- Born: May 17, 1965 (age 61)
- Education: Yale University (BA)
- Occupations: Journalist Writer
- Parent(s): Letty Cottin Pogrebin Bert Pogrebin
- Family: Abigail Pogrebin (sister)

= Robin Pogrebin =

American journalist

Robin Pogrebin (POG-re-bin; born May 17, 1965) has been a reporter for The New York Times since 1995, where she covers arts and culture.

==Biography==
Pogrebin is the daughter of the writer Letty Cottin Pogrebin and Bert Pogrebin, a labor lawyer. She is the identical twin sister of Abigail Pogrebin, also a writer. She is a graduate of Yale University.

Before joining the Times Culture desk, Pogrebin previously covered the media for the Business desk and city news for the Metro desk. She was also previously an associate producer for Peter Jennings' documentary unit at ABC News, where she covered stories on subjects such as Bosnia and Haiti. and Christianity in America. Before that, she was a staff reporter for the New York Observer, covering a range of subjects including city government, law and the restaurant business. Pogrebin has occasionally written freelance pieces for publications such as Architectural Digest, New York, Vogue, and Departures.

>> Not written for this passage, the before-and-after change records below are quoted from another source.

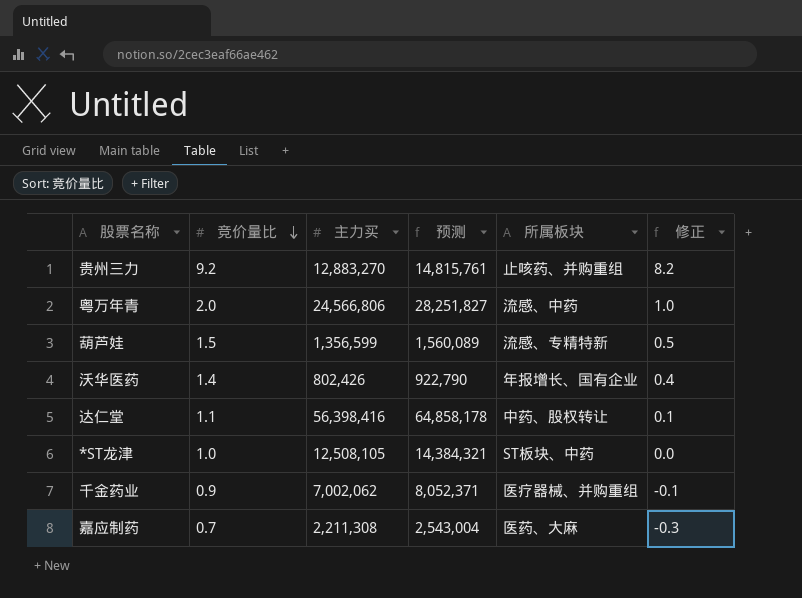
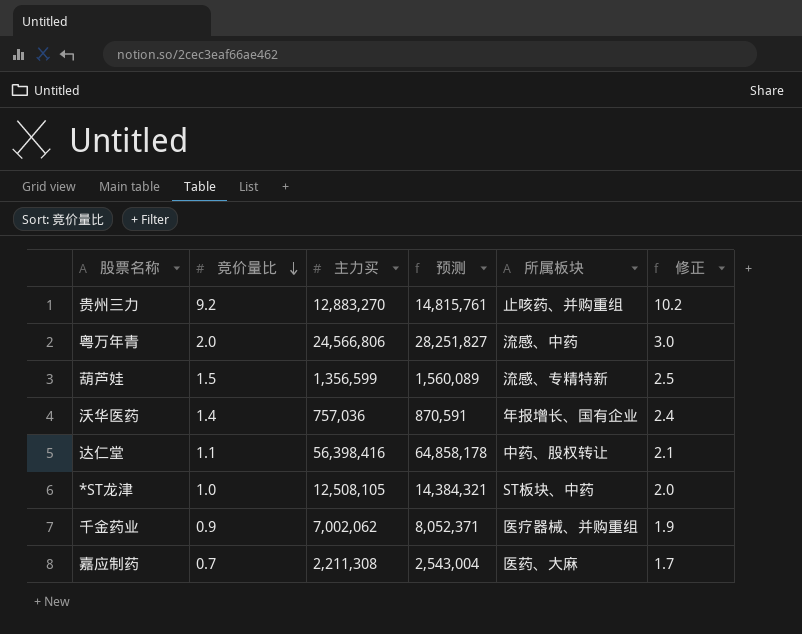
column 修正 | formula: [竞价量比] - 1 -> [竞价量比] + 1
沃华医药 | 主力买: 802,426 -> 757,036
沃华医药 | 预测: 922,790 -> 870,591

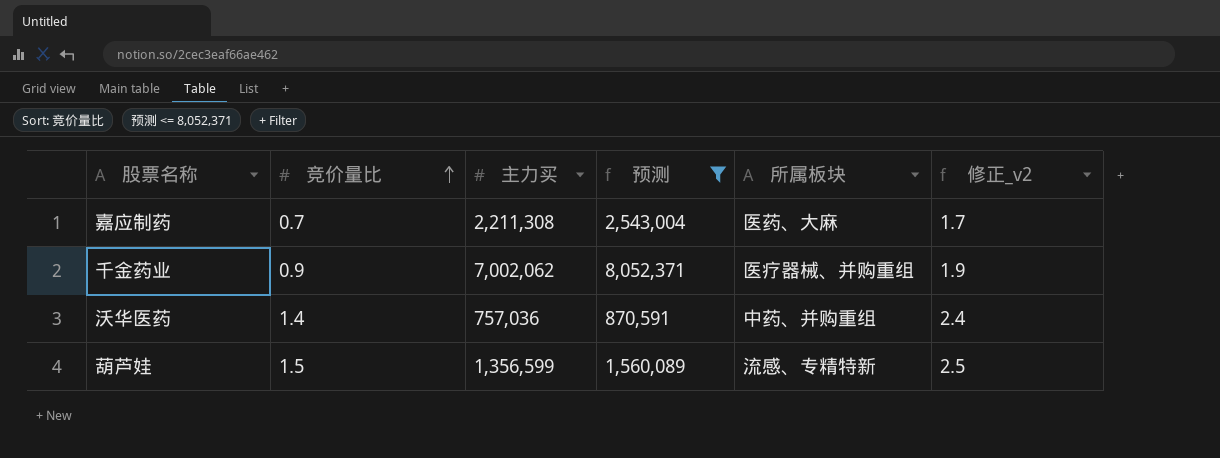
filter: none -> 预测 <= 8,052,371
row order: 竞价量比 descending -> 竞价量比 ascending
column name: 修正 -> 修正_v2
沃华医药 | 所属板块: 年报增长、国有企业 -> 中药、并购重组

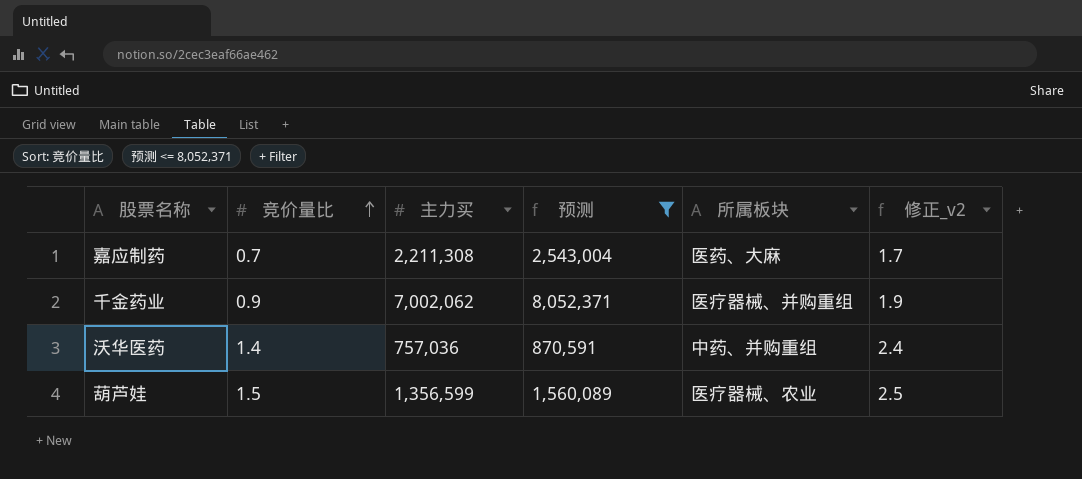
葫芦娃 | 所属板块: 流感、专精特新 -> 医疗器械、农业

Pogrebin is also the author, with Kate Kelly, of The Education of Brett Kavanaugh: An Investigation, a book about allegations from Kavanaugh's 2018 Supreme Court nomination hearings which was published in September 2019 from Portfolio Books, a division of Penguin Random House. Before Kavanaugh's confirmation in October, 2018, Pogrebin, who was a classmate of Kavanaugh at Yale, and Kelly, also at the Times, were featured in a podcast about what the judge's classmates were saying concerning his nomination to the Supreme Court.

==Personal life==
In 1993, she married attorney Edward J. Klaris in New Paltz, New York. They separated in 2022 and were officially divorced in 2025.